Will death soon become irrelevant? Ray Kurzweil has been the subject of a lot of Wired magazine articles. Gary Wolf wrote the latest article, Ray Kurzweil, Staying Alive this spring. (I forget which issue, sorry). His ideas about singularity are something I know very little about. NASA Ames Research Center had a meeting late last year to explore the establishment of a singularity university. The idea of renaming the concept of singularity "accelerating change" came up. Will humans really be rendered obsolete biologically, with add-ons to human intelligence that will extend our human reach and we will become immortalized? Our personality may become downloadable? Our current changes are exponential so maybe these ideas are not too far off. His ideas are behind the Lexis Nexis database. Paul Boutin wrote an article in 2001, Kurzweil's Law.
These ideas, when coupled with the stats on the odds of dying by various causes, below, made me think that stepping on a rattlesnake while hiking, might be unreasonable. One thing I don't like to do, is be up in the mountains while hiking or on horseback, during the summer storms. Maybe being struck by lightening will be totally irrelevant anyway soon, in our tech future.
I read Fantastic Voyage, The Age of Spiritual Machines and The Singularity is Near, and they changed my life. I even found some of his lectures on Itunes and I find myself impatiently awaiting his next book.

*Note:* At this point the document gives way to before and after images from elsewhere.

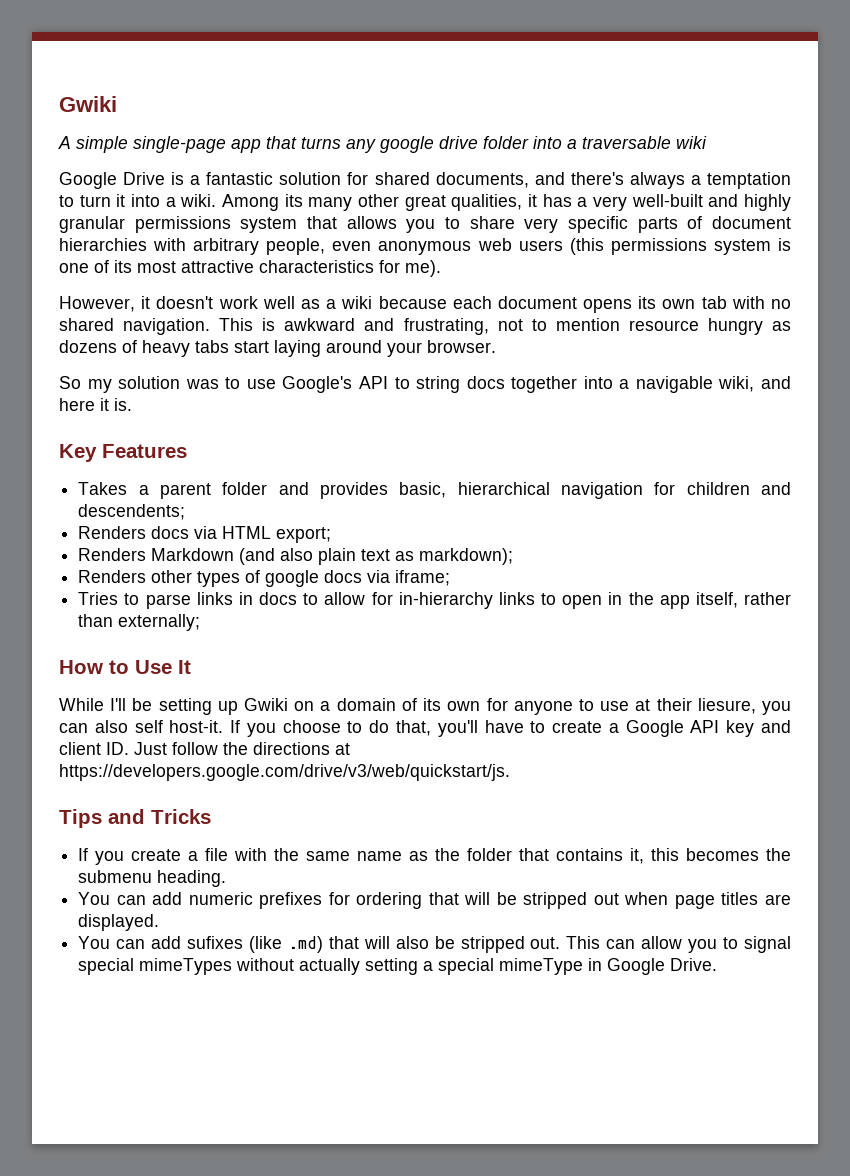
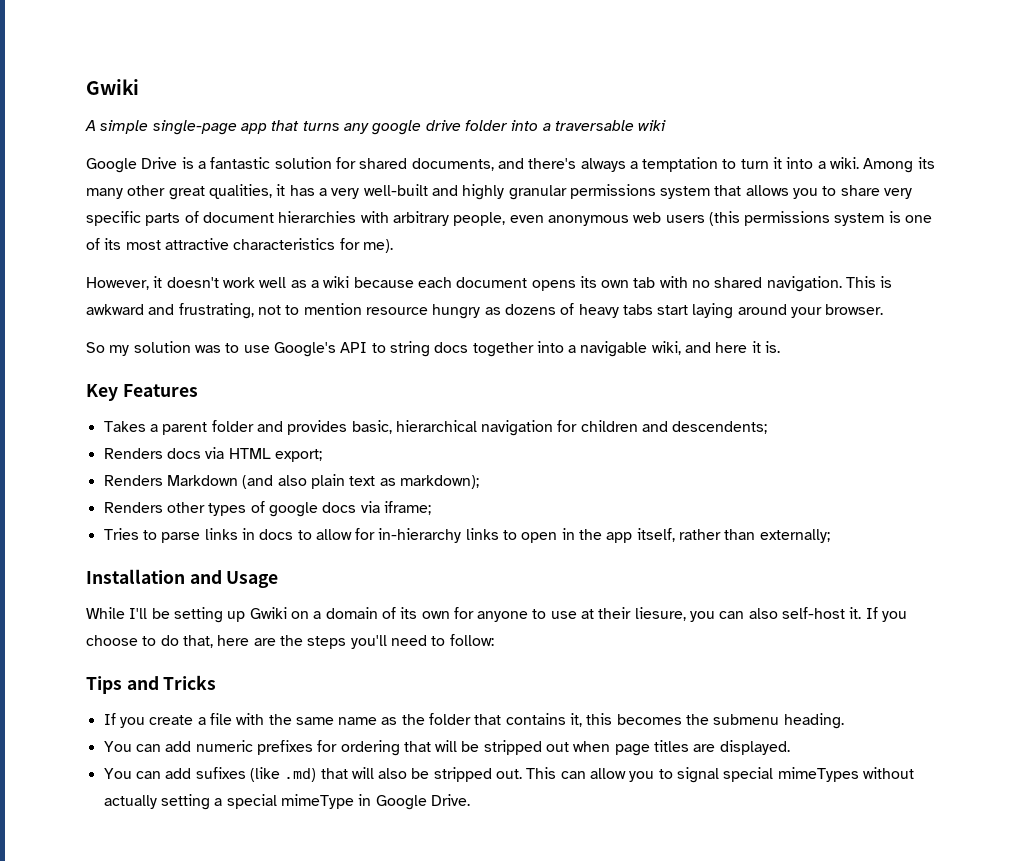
- How to Use It
+ Installation and Usage
- While I'll be setting up Gwiki on a domain of its own for anyone to use at their liesure, you can also self host-it.
+ While I'll be setting up Gwiki on a domain of its own for anyone to use at their liesure, you can also self-host it.
- If you choose to do that, you'll have to create a Google API key and client ID. Just follow the directions at https://developers.google.com/drive/v3/web/quickstart/js.
+ If you choose to do that, here are the steps you'll need to follow:

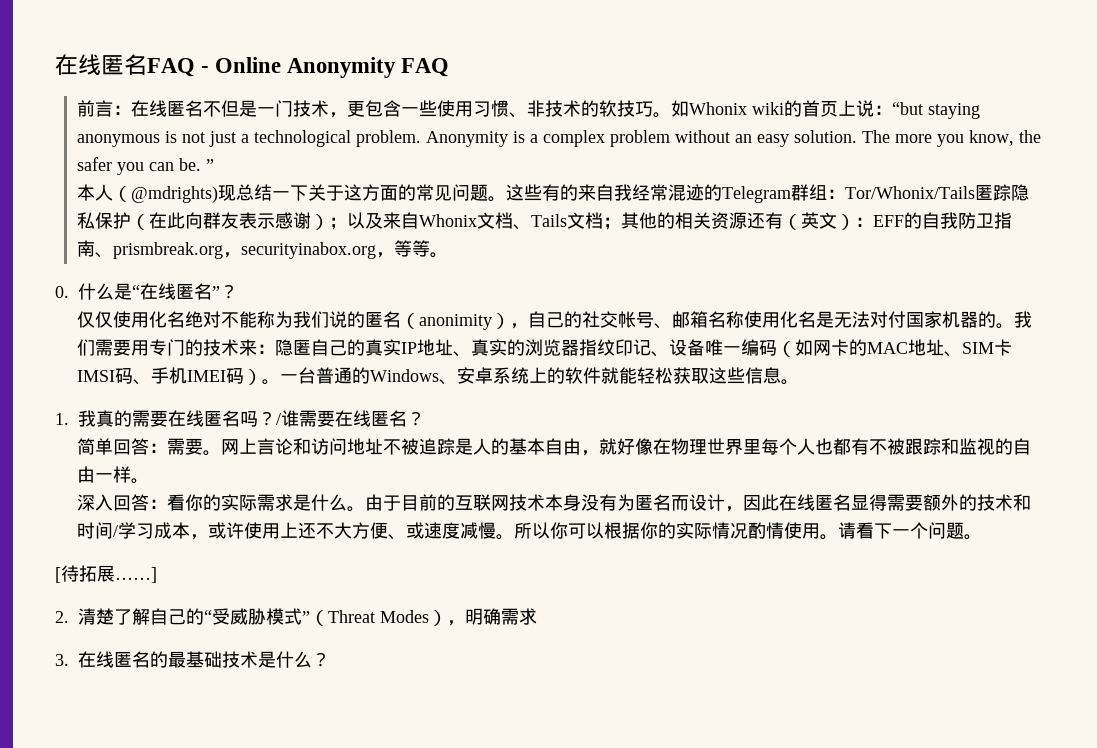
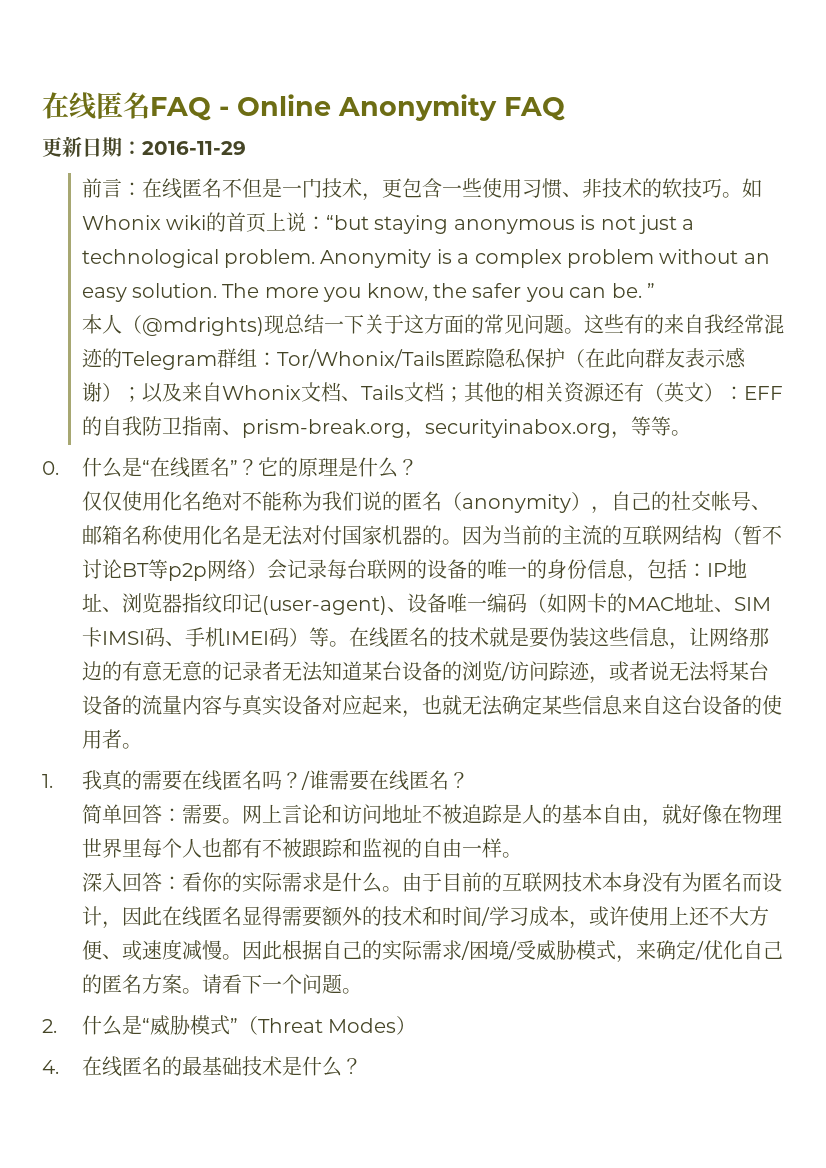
+ 更新日期：2016-11-29
- 这些有的来自我经常混迹的Telegram群组：Tor/Whonix/Tails匿踪隐私保护（在此向群友表示感谢）；以及来自Whonix文档、Tails文档；其他的相关资源还有（英文）：EFF的自我防卫指南、prismbreak.org，securityinabox.org，等等。
+ 这些有的来自我经常混迹的Telegram群组：Tor/Whonix/Tails匿踪隐私保护（在此向群友表示感谢）；以及来自Whonix文档、Tails文档；其他的相关资源还有（英文）：EFF的自我防卫指南、prism-break.org，securityinabox.org，等等。
+ 它的原理是什么？
- 仅仅使用化名绝对不能称为我们说的匿名（anonimity），自己的社交帐号、邮箱名称使用化名是无法对付国家机器的。
+ 仅仅使用化名绝对不能称为我们说的匿名（anonymity），自己的社交帐号、邮箱名称使用化名是无法对付国家机器的。
- 我们需要用专门的技术来：隐匿自己的真实IP地址、真实的浏览器指纹印记、设备唯一编码（如网卡的MAC地址、SIM卡IMSI码、手机IMEI码）。一台普通的Windows、安卓系统上的软件就能轻松获取这些信息。
+ 因为当前的主流的互联网结构（暂不讨论BT等p2p网络）会记录每台联网的设备的唯一的身份信息，包括：IP地址、浏览器指纹印记(user-agent)、设备唯一编码（如网卡的MAC地址、SIM卡IMSI码、手机IMEI码）等。在线匿名的技术就是要伪装这些信息，让网络那边的有意无意的记录者无法知道某台设备的浏览/访问踪迹，或者说无法将某台设备的流量内容与真实设备对应起来，也就无法确定某些信息来自这台设备的使用者。
- 所以你可以根据你的实际情况酌情使用。
+ 因此根据自己的实际需求/困境/受威胁模式，来确定/优化自己的匿名方案。
- [待拓展……]
- 2.清楚了解自己的“受威胁模式”（Threat Modes），明确需求
- 3.在线匿名的最基础技术是什么？
+ 2.什么是“威胁模式”（Threat Modes）
+ 4.在线匿名的最基础技术是什么？

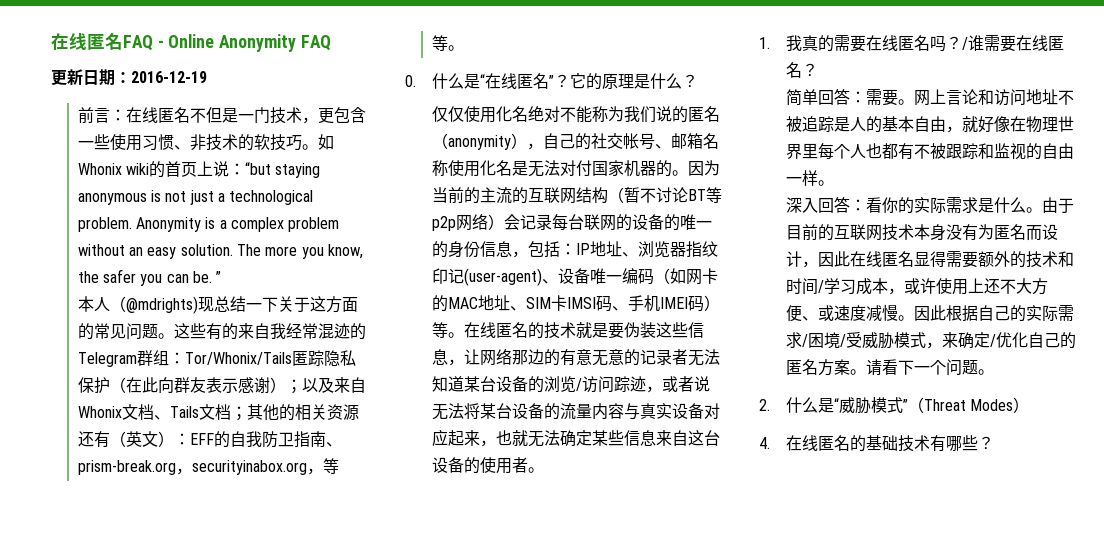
- 更新日期：2016-11-29
+ 更新日期：2016-12-19
- 4.在线匿名的最基础技术是什么？
+ 4.在线匿名的基础技术有哪些？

Recently read another incredible book that I can't recommend highly enough, especially to all of you who also love Ray Kurzweil's work. The book is ""My Stroke of Insight"" by Dr. Jill Bolte Taylor. I had heard Dr Taylor's talk on the TED dot com site and I have to say, it changed my world. It's spreading virally all over the internet and the book is now a NYTimes Bestseller, so I'm not the only one, but it is the most amazing talk, and the most impactful book I've read in years. (Dr T also was named to Time Magazine's 100 Most Influential People and Oprah had her on her Soul Series last month and I hear they're making a movie about her story so you may already have heard of her)
If you haven't heard Dr Taylor's TEDTalk, that's an absolute must. The book is more and deeper and better, but start with the video (it's 18 minutes). Basically, her story is that she was a 37 yr old Harvard brain scientist who had a massive stroke in the left hemisphere of her brain. Because of her knowledge of how the brain works, and thanks to her amazingly loving and kind mother, she eventually fully recovered (and that part of the book detailing how she did it is inspirational).
There's a lot of learning and magic in the book, but the reason I so highly recommend My Stroke of Insight to this discussion, is because we have powerfully intelligent left brains that are rational, logical, sequential and grounded in detail and time, and then we have our kinesthetic right brains, where we experience intuition and peace and euphoria. Now that Kurzweil has got us taking all those vitamins and living our best ""Fantastic Voyage"" , the absolute necessity is that we read My Stroke of Insight and learn from Dr Taylor how to achieve balance between our right and left brains. Enjoy!